La popolazione palestinese ha subito oltre 40mila morti, decine di migliaia sono bambini, feriti e dispersi non si contano, vi è il pericolo reale della diffusione di epidemie, e molto altro.

Ci sono stati pronunciamenti della Corte Penale internazionale, della Corte di Giustizia Internazionale, dell’Onu, ma nonostante tutto questo, la follia genocida di Israele continua ad accanirsi impunemente. La ambigua (ma non più di tanto) diplomazia del doppio standard si è rivelata una scelta troppo dannosa: se nei confronti della Russia, la comunità internazionale ha agito in funzione di tutti questi meccanismi di giustizia internazionale, nei confronti di Israele che sta uccidendo sistematicamente civili, e sulla cui azione ci sono pronunciamenti degli organi giurisdizionali, non succede niente. Lo ha evidenziato la deputata PD Laura Boldrini, in occasione della conferenza stampa organizzata dall'Intergruppo Parlamentare per la Pace Palestina-Israele, con AOi, Arci, Assopace Palestina e Amnesty International. Il continuo finto attendismo è un’offesa per l’intero Occidente, che se continuerà costerà moltissimo. Milioni di persone, non certo solo in Italia, non accettano questa ingiustizia. E’ soprattutto vergognoso prendere parte a programmi di sostegno da una parte, e dall’altra continuare con l’invio di armamenti a Israele e l’applicazione di sanzioni secondo due pesi e due misure, come si sta facendo contro la Russia e non solo. Con il blocco dell’invio di armamenti, è poi necessario riconsiderare e soprattutto applicare l'accordo di associazione UE-Israele, alla cui base c'è il rispetto dei diritti umani, concetto che oggi è decisamente non riferibile a Israele.
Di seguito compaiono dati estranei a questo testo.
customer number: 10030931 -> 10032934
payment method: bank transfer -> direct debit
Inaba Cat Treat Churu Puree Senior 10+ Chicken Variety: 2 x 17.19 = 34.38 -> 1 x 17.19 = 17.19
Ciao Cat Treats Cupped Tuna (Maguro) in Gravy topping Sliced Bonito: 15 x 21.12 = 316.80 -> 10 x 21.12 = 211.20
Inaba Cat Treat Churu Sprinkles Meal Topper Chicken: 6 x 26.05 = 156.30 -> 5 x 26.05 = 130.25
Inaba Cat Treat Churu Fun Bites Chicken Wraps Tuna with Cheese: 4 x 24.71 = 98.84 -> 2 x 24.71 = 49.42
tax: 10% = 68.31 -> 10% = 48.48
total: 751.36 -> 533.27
Come suggerito da diversi parlamentari, sarebbe dovere del ministro degli Esteri, on.Antonio Tajani, richiamare l’ambasciatore israeliano, S.E. Alon Bar, e quantomeno esprimere la disapprovazione e la protesta per i continui crimini che le forze di occupazione stanno commettendo nella Striscia di Gaza, in Cisgiordania, Siria, Libano, e non solo, oltre alle violazioni della sovranità nazionale di altri Paesi.
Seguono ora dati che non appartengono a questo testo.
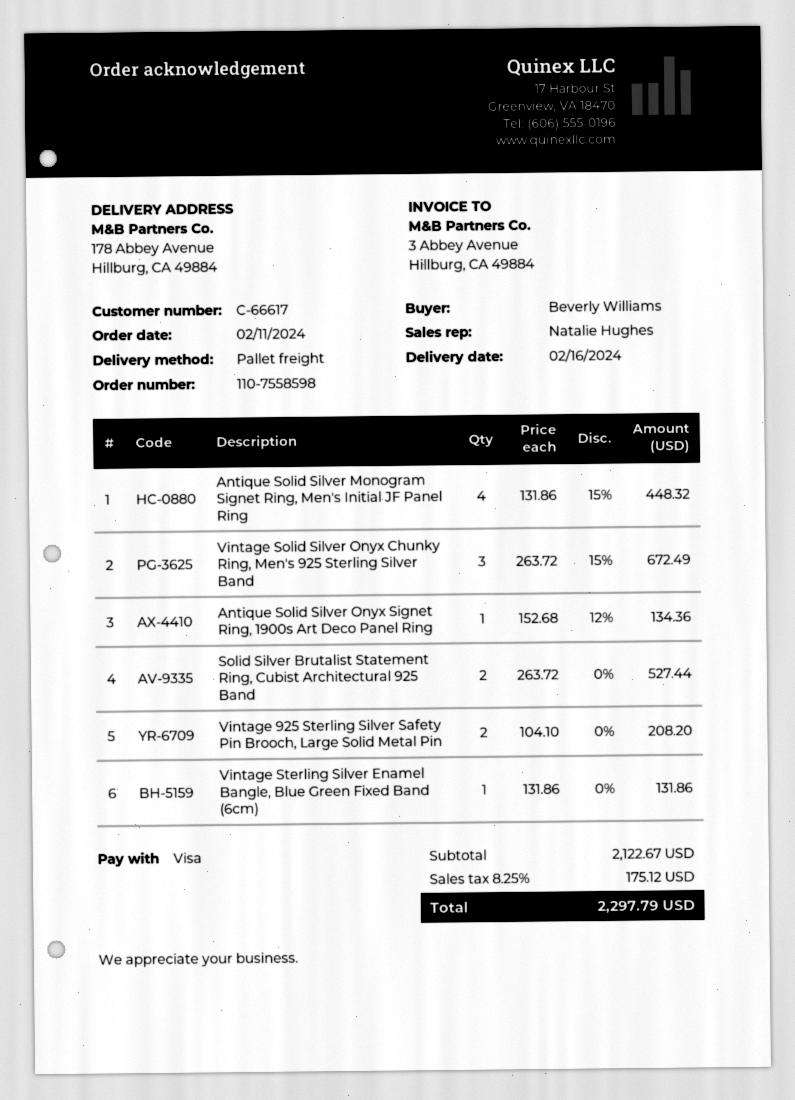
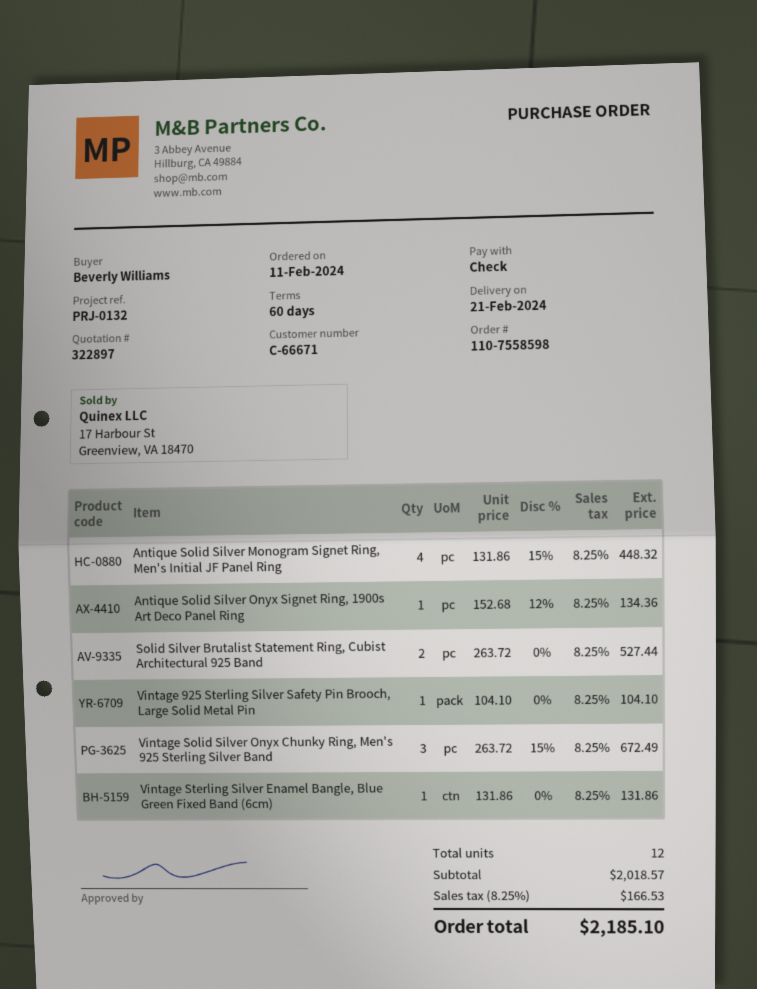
delivery date: 2024-02-16 -> 2024-02-21
customer number: C-66617 -> C-66671
payment method: Visa -> cheque
Vintage 925 Sterling Silver Safety Pin Brooch, Large Solid Metal Pin: 2 x 104.10 = 208.20 -> 1 x 104.10 = 104.10
subtotal: 2122.67 -> 2018.57
tax: 8.25% = 175.12 -> 8.25% = 166.53
total: 2297.79 -> 2185.10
L’interrogazione parlamentare rivolta al governo dall’opposizione, comprende anche la motivazione della mancata sospensione delle licenze per le spedizioni di armamenti verso Israele, secondo quanto ufficialmente richiesto dal Consiglio dei Diritti Umani Onu, il che richiama anche la domanda di sospensione dell’Accordo Eni-Israele, che consente lo sfruttamento delle riserve off-shore di gas naturale formalmente appartenenti alla Palestina. Certamente un campo minato, dove dominano interesso a innumerevoli zeri. Ecco una delle risposte alla classica domanda “cui prodest?”, che soddisfa anche le motivazioni su perché, a parole si continua a incoraggiare la popolazione palestinese prendendo parte a Food for Gaza, ma nei fatti il governo italiano continui a sostenere (politicamente e militarmente) il governo di occupazione di estrema destra presieduto da Benjamin Netanyahu, sul quale gravano accuse di corruzione ed è stato chiesto formale mandato di arresto internazionale per crimini di guerra e contro l’umanità.
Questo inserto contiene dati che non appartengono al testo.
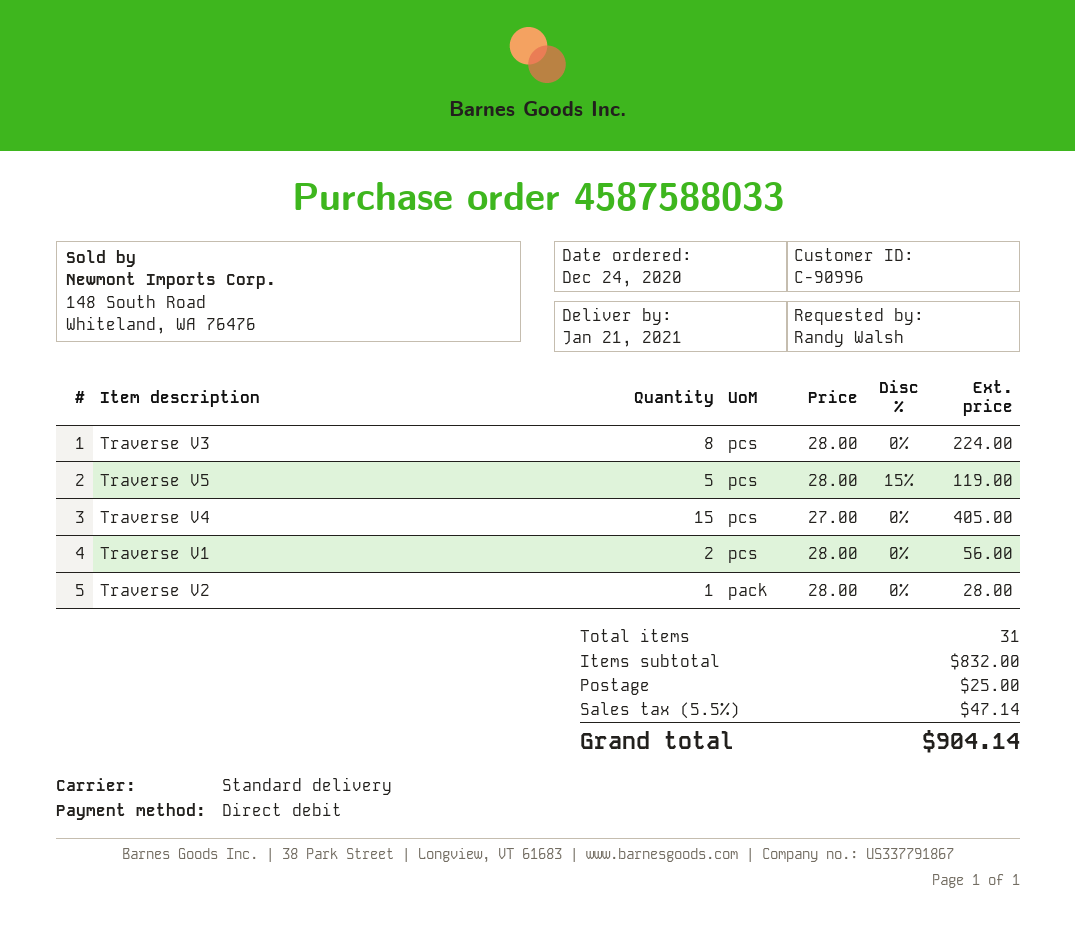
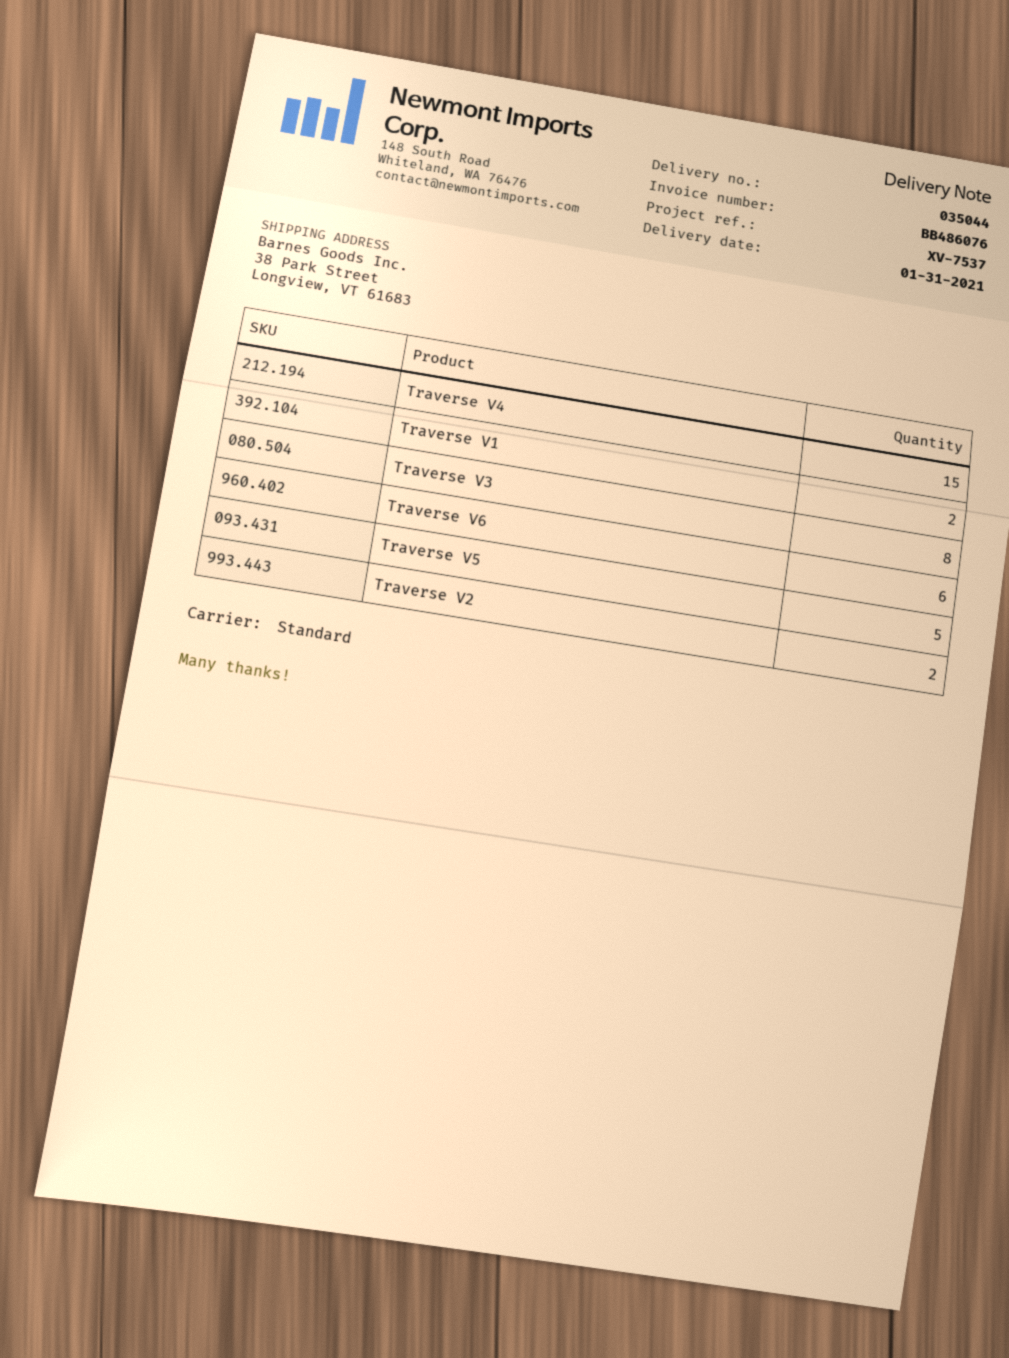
delivery date: 2021-01-21 -> 2021-01-31
Traverse V2: 1 -> 2
Traverse V6: none -> 6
Israele sta cercando attraverso la guerra, come ha fatto nel 1948, nel 1967 e nel 2006, di conquistare porzioni di terra, e cacciare la popolazione palestinese per realizzare un grande quanto utopico disegno geopolitico, per altro mai nascosto, e per questo risulta delirante la malcelata indifferenza dell'Italia. A questo, si aggiunga la ostinazione di Netanyahu a continuare la propria guerra personale per non morire politicamente. Le sanzioni mirate vanno applicate a Israele, con un embargo su armi e carburante per i jet che bombardano Gaza, la Cisgiordania, Siria e Libano…ma le richieste di una udienza parlamentare per discutere questo aspetto è stata procrastinata allo stesso ministro Tajani, per altro senza esprimere commenti o motivazioni. Eppure esistono rapporti ufficiali sui crimini commessi dalle truppe israeliane, ma nessuno è stato ancora perseguito, sebbene la Corte Internazionale di Giustizia (ICJ) abbia riconosciuto la plausibilità del genocidio di Israele su Gaza.

Rimane un fato certo: fermare la crisi umanitaria a Gaza, così come quella politica in Israele, è un atto necessario per il futuro del popolo palestinese ma anche la stessa popolazione israeliana, che corre il rischio per la sua stessa esistenza.